A. D. : On voit bien que le Québec Inc. se trouve des représentants partout, y compris au gouvernement provincial. Pierre Fitzgibbon, pour ne pas le nommer, a téléphoné au syndicat, pour savoir si la situation avait des chances de se régler rapidement. On lui a fait comprendre qu’il restait des enjeux majeurs. Prochaine affaire qu’on sait, la ministre fédérale du Travail recevait un appel du gouvernement provincial encourageant le dépôt d’une loi spéciale au plus vite, contre les débardeurs.

O. : Donc, la CAQ a encouragé le fédéral à agir contre des syndiqués québécois. Et ça vient d’un gouvernement qui se dit « nationaliste »…

A. D. : Oui, mais faut que tu comprennes que ce conflit va avoir des répercussions internationales et que c’est pour ça que beaucoup de gens puissants, y compris les politiciens provinciaux, travaillent à y mettre fin. Le patronat veut casser le mouvement syndical des débardeurs à Montréal et faire de nous un exemple. Ensuite, ça lui permettra d’intimider les unions dans les ports de Halifax, Vancouver, New York, Baltimore, etc. Les compagnies maritimes veulent pouvoir dire à des syndicats internationaux : « Regardez ce qu’on a fait à Montréal, on a eu l’aide du gouvernement et ça va vous arriver si vous vous mettez en grève. »
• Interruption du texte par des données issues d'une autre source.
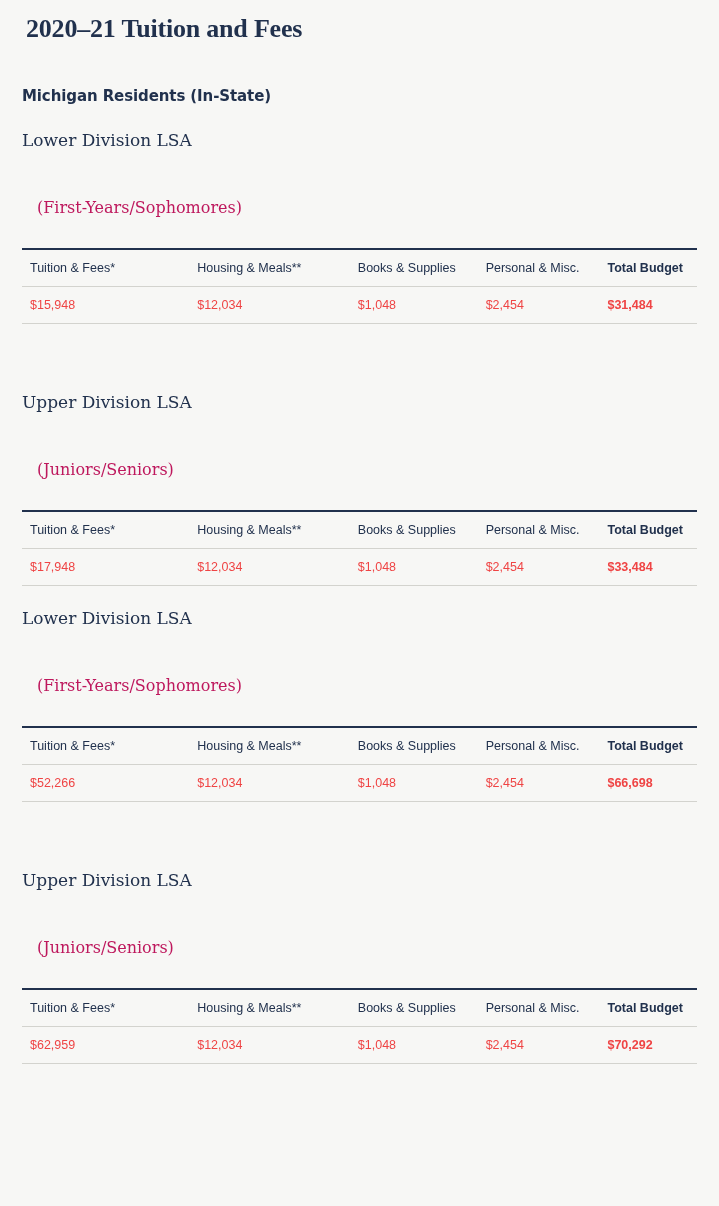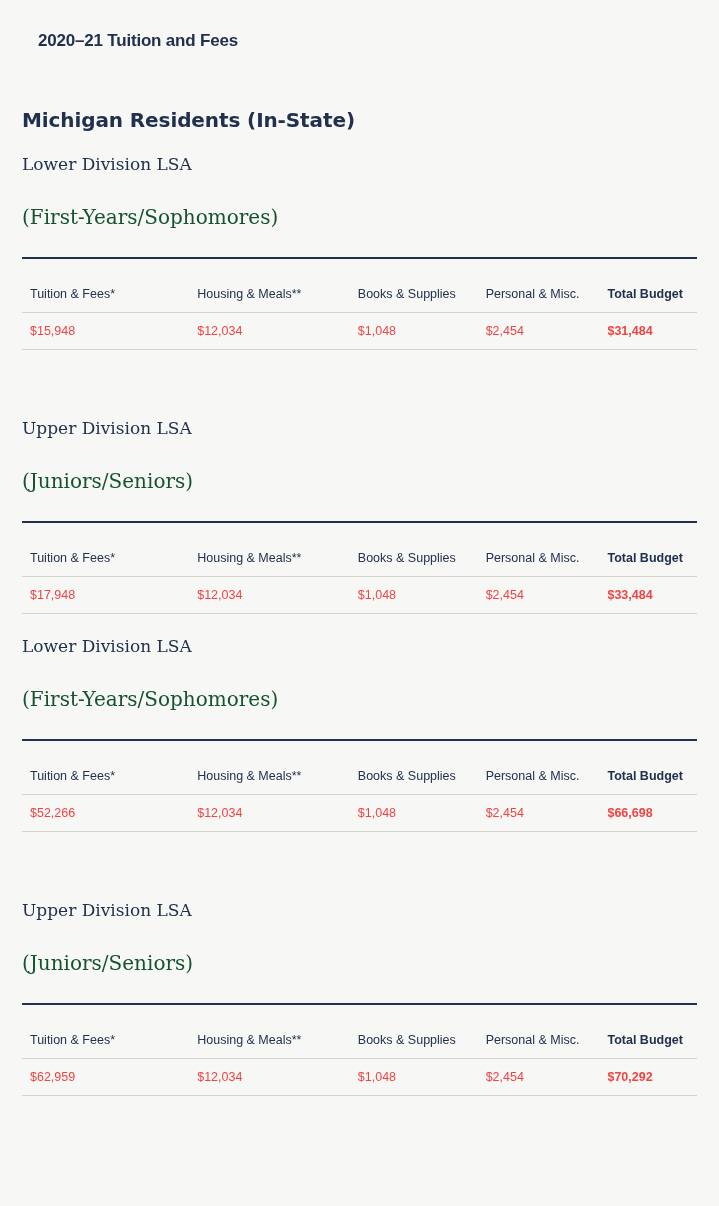"2020–21 Tuition and Fees" h1.page-title { font-family: Liberation Sans, sans-serif -> Liberation Serif, serif; font-size: 17px -> 26px; margin: 16px -> 4px }
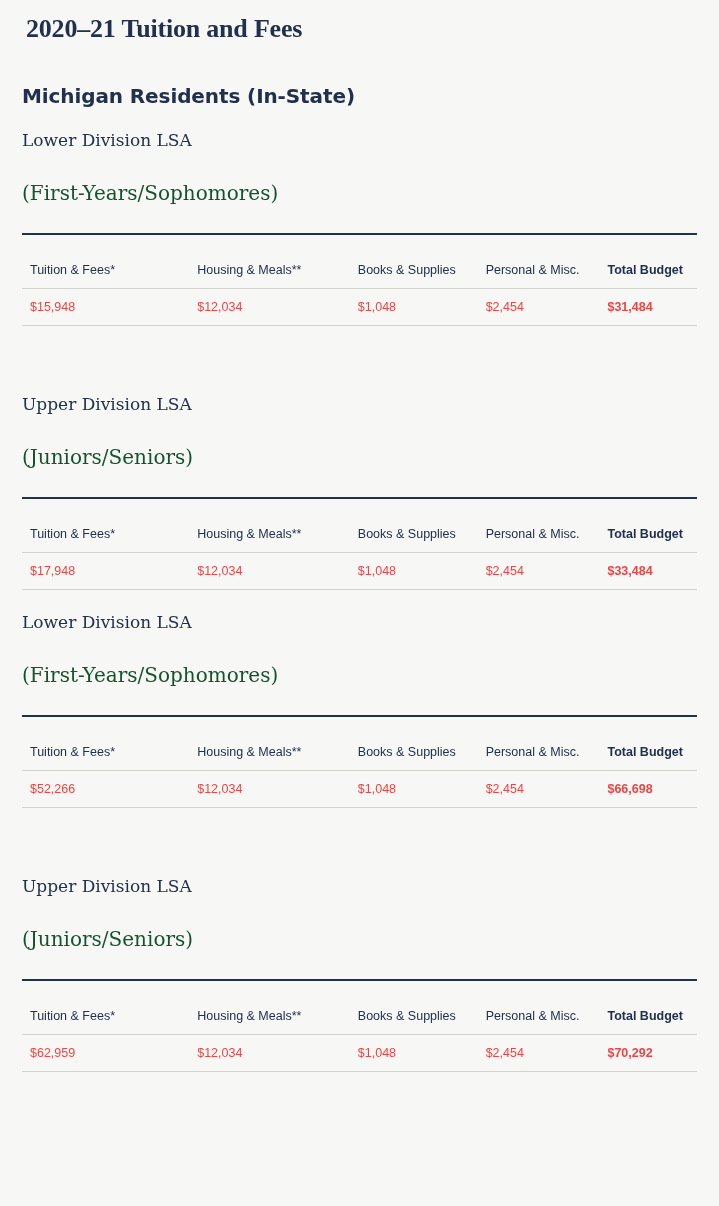"Michigan Residents (In-State)" h2.section-title { font-size: 20px -> 15px }
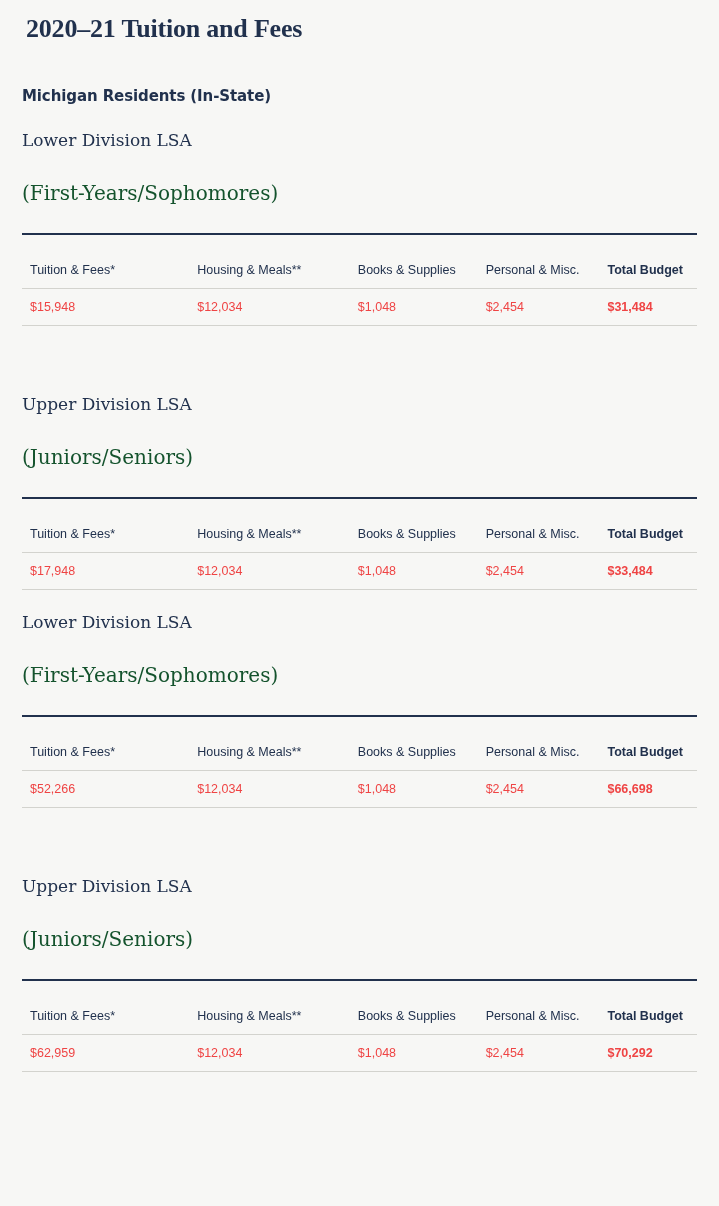"(First-Years/Sophomores)" p.subsection-note { color: #14532d -> #be185d; font-size: 20px -> 16px; margin: 0 -> 15px }
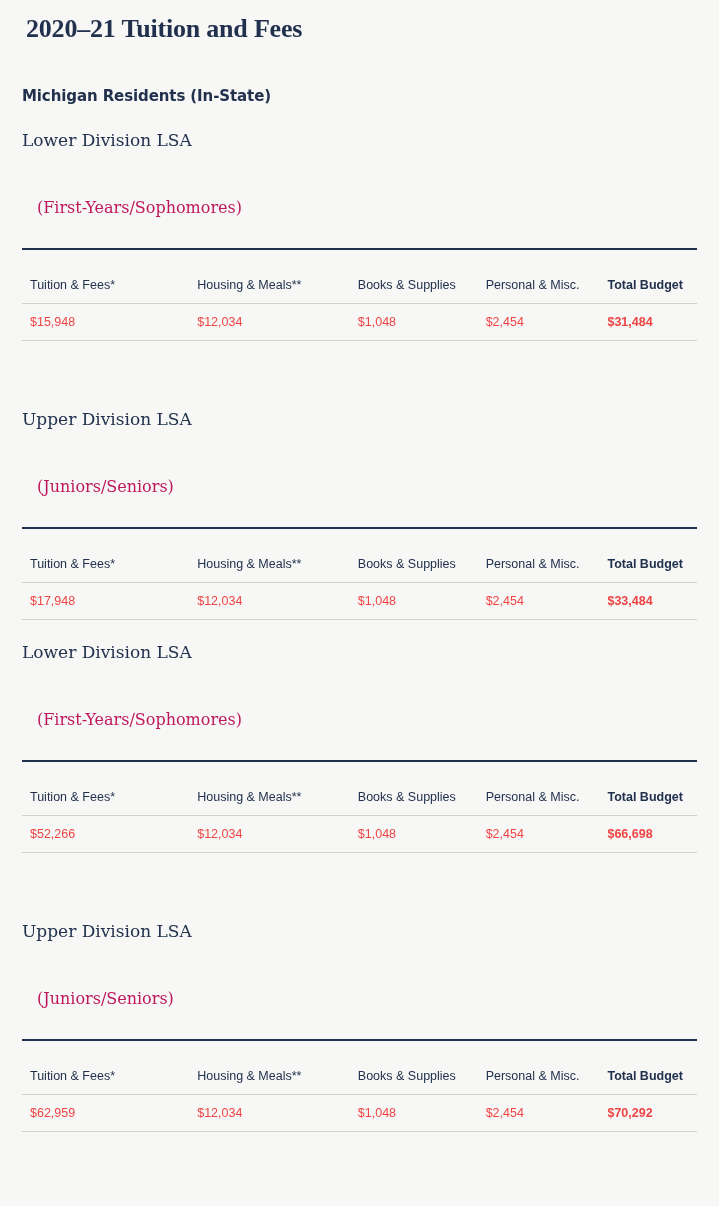"Tuition & Fees*" table.budget-table thead th { padding: 28px 6px 11px 8px -> 11px 6px 11px 8px }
O. : Ne trouvez-vous pas ironique que le gouvernement libéral fédéral, qui fait pleuvoir les milliards et affirme être ultraprogressiste, traite aussi mal les syndiqués ?  

A. D. : Effectivement. Mais, le gouvernement Trudeau rencontre beaucoup de lobbyistes qui, c’est clair, ont des entrées qu’on n’a pas. La loi spéciale est très sévère, 1000 $ d’amende par jours de grève illégale pour les membres, 50 000 $ pour les membres de l’exécutif et 100 000 $ pour le syndicat ! On serait un million et demi dans le trou chaque jour qu’on défierait la loi. Donc, c’est un retour au travail forcé.

Les Libéraux ont aussi imposé une loi spéciale aux postiers de Poste Canada, en 2018, pour mettre fin aux grèves tournantes. Ils se sont inspirés de cette loi pour écrire la nôtre. On va contester cette loi spéciale en cour, comme les facteurs contestent la leur. Mais, dans notre cas, le patronat a des poches sans fond. Les meilleurs avocats vont se retrouver devant la Cour Suprême contre nous et ce qui va être en jeu, ça va être notre droit constitutionnel à la grève. Donc, on va continuer à se battre, pas juste pour nos avantages, mais parce que notre lutte concerne les droits de tous les travailleurs.